Interessanti i dati recentemente diffusi (ottobre 2024) dall’Ufficio Centrale di Statistica dello Stato di Palestina a proposito della presenza femminile nelle istituzioni governative, politiche, amministrative e nelle realtà rappresentative e professionali a Gaza e nella West Bank. Definiscono un luminoso punto di riferimento per la valutazione delle prospettive di autodeterminazione del popolo palestinese e, soprattutto, preconizzano il tenore civile e dei diritti nello Stato di cui si reclama il riconoscimento. Cominciamo dal settore pubblico nella realtà di vertice decisionale, l’Organizzazione per la Liberazione della Palestina.

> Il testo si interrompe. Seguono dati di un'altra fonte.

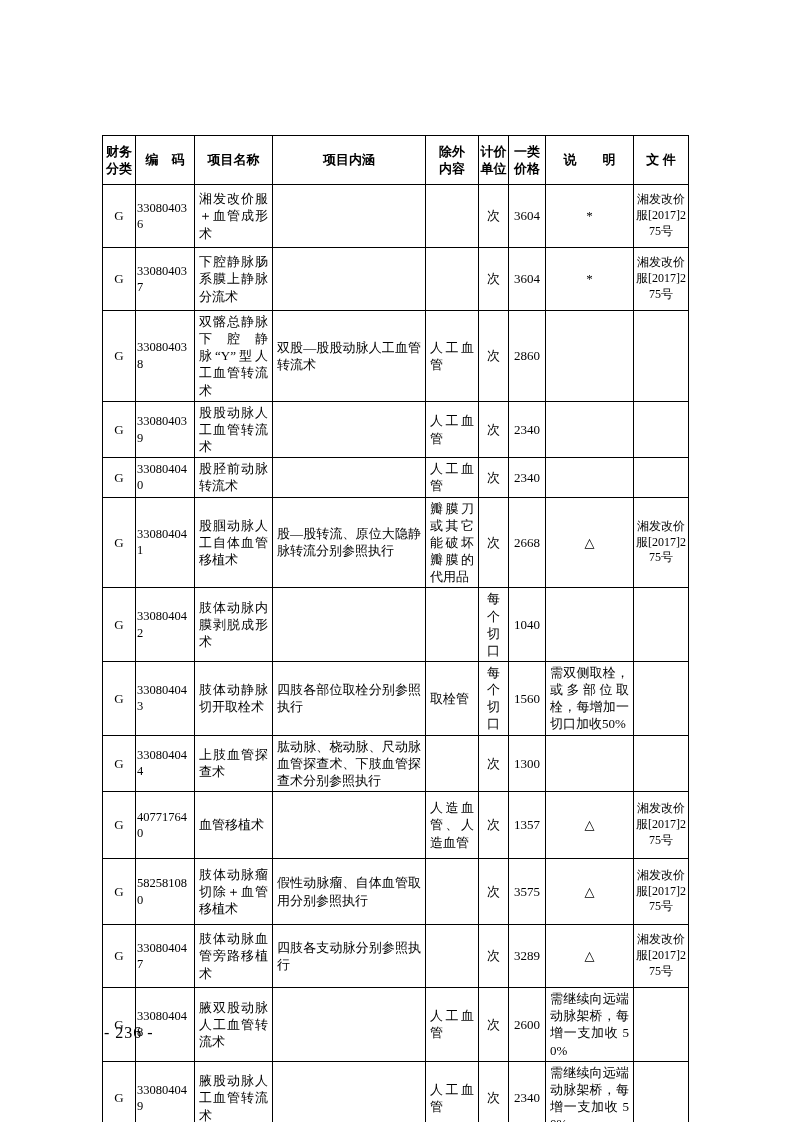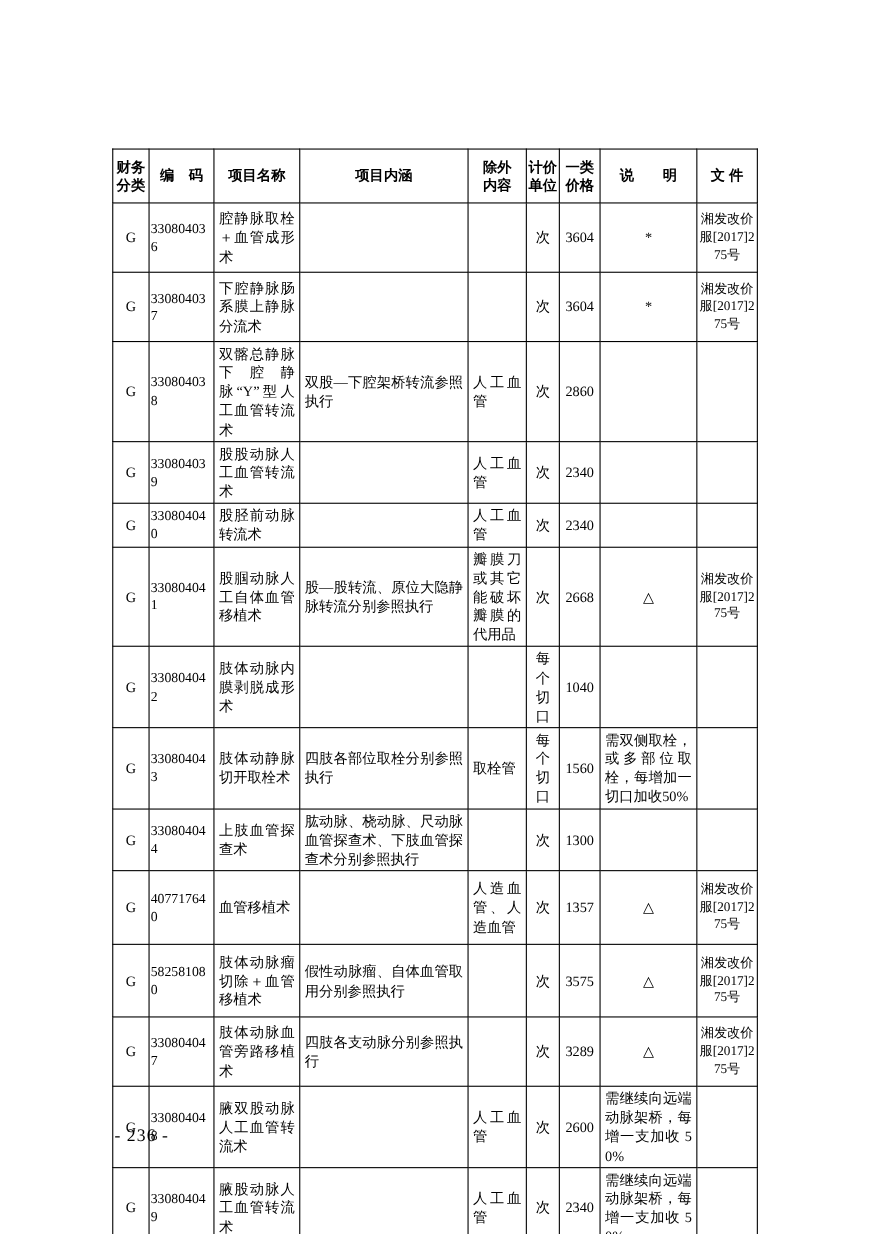"腔静脉取栓＋血管成形术" td.al-justify { text: 腔静脉取栓 -> 湘发改价服 }
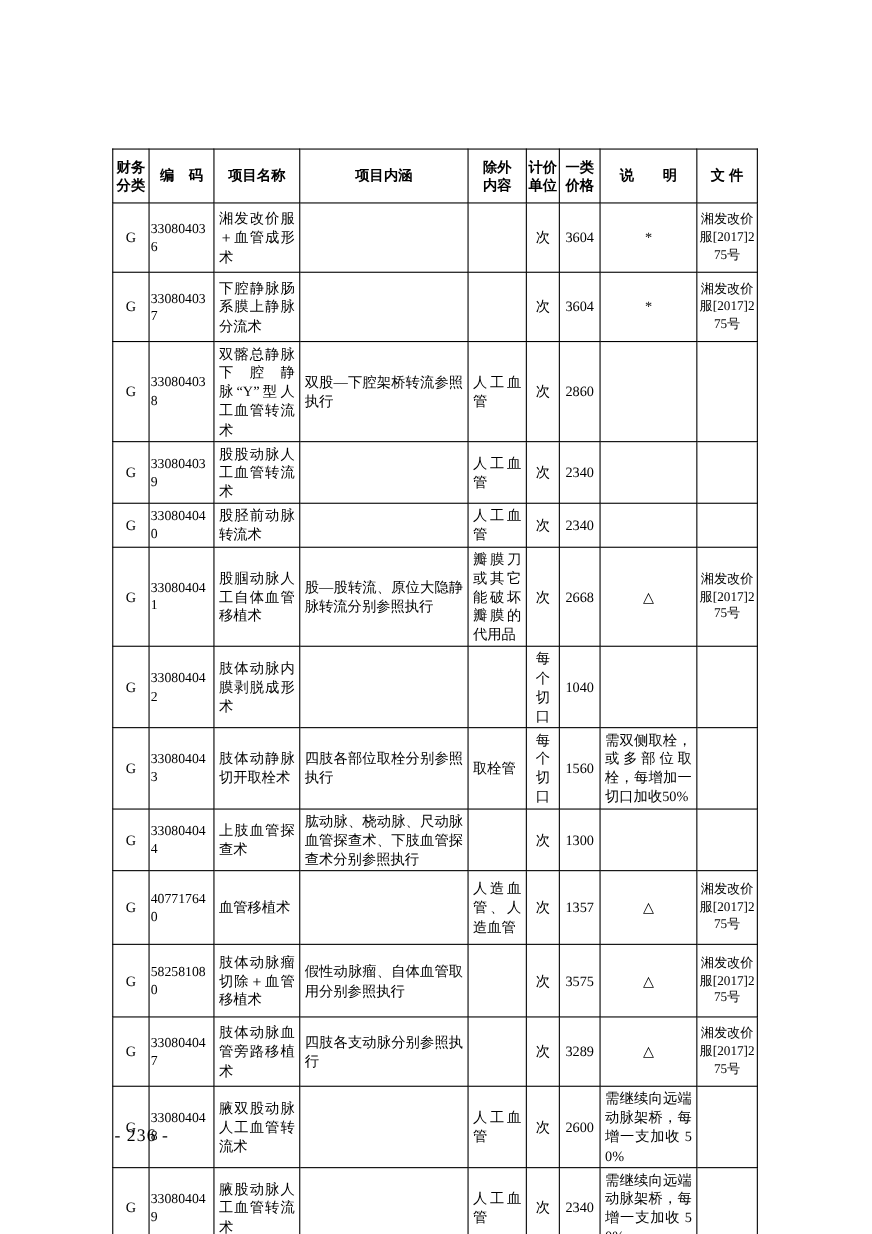"双股—下腔架桥转流参照执行" td.al-justify { text: 下腔架桥转流参照执行 -> 股股动脉人工血管转流术 }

Cercasi donne nelle istituzioni palestinesi

Nel Comitato Esecutivo: maschi, 100%. Nel Consiglio Centrale: maschi, 78%. Nel Consiglio Nazionale: maschi, 90%. La rappresentanza femminile in tali ambiti, annota il rapporto, “è ancora debole”. Si noti, “debole” (10% di media, e zero in sede esecutiva). Passiamo alle posizioni governative. In sede centrale: maschi, 84%. In sede locale, a Gaza: maschi, 100%; nella West Bank: maschi, 99,3%. Vicepresidenze delle amministrazioni locali nella West Bank: maschi, 94,6%. In sede diplomatica (ambasciatori): maschi, 83%. Nelle realtà associative, professionali e sindacali la situazione è analoga. Nelle rappresentanze universitarie: maschi, 91,3%. Nelle rappresentanze dell’avvocatura a Gaza: maschi, 83,3%; nella West Bank: maschi, 88,9%. Nella magistratura giudicante della West Bank: maschi, 77%. Nella pubblica accusa: maschi, 75,2%.

Funzioni direttive nelle Camere di Commercio, dell’Industria e dell’Agricoltura a Gaza: maschi, 98%; nella West Bank: maschi, 98,2%. Capi redattori a Gaza: maschi, 100%; nella West Bank: maschi, 75%. Giornalisti registrati nel sindacato di categoria a Gaza: maschi, 83,3%; nella West Bank: 76,7%. Vediamo altre rappresentanze associative nelle professioni. Dentisti: maschi, 90,9%. Farmacisti: maschi, 85,7%. Ingegneri: maschi, 93,3%.

I diritti delle donne: pensione se il figlio si fa esplodere

Dati noiosissimi, che si squadernano pressoché tutti uguali in una scena di allocazione delle donne ai margini (o proprio al di fuori) di tutti gli ambiti decisionali e rappresentativi. È la fotografia di un impianto discriminatorio che certamente non vige solo laggiù, per carità, anzi altrove in Medio Oriente si trova anche di peggio (salvo che in Israele). Ma è perlomeno curioso che tra i diritti di cui si reclama la protezione per i palestinesi manchino quelli di cui dovrebbero essere titolari questi soggetti abbastanza dimenticati, appunto le donne. È perlomeno curioso che tra i tanti motivi di denunciata oppressione di cui soffre la popolazione palestinese non si figuri l’oppressione che la società palestinese medesima infligge a una metà di sé stessa, la metà della popolazione costituita dalle donne con il diritto di prendere la pensione se il figlio si fa esplodere con una cintura esplosiva, ma senza il diritto di accedere in condizioni di parità a nessun posto di rilievo nelle amministrazioni, nelle professioni, nelle sedi decisionali e rappresentative.

È verosimile che anche per loro, anche per le donne palestinesi, come per i palestinesi tutti, la dotazione di diritti riconoscibili e meritevoli dipenda dal fatto che sia Israele a comprimerli; e che diventi invece un dettaglio opzionale, una cosa che non importa e per la quale è superflua qualsiasi rivendicazione, se a primeggiare sono le ambizioni rivoluzionarie che vogliono regalare a quelle donne un territorio più vasto – dal fiume al mare – per godersi la propria condizione di sottomesse.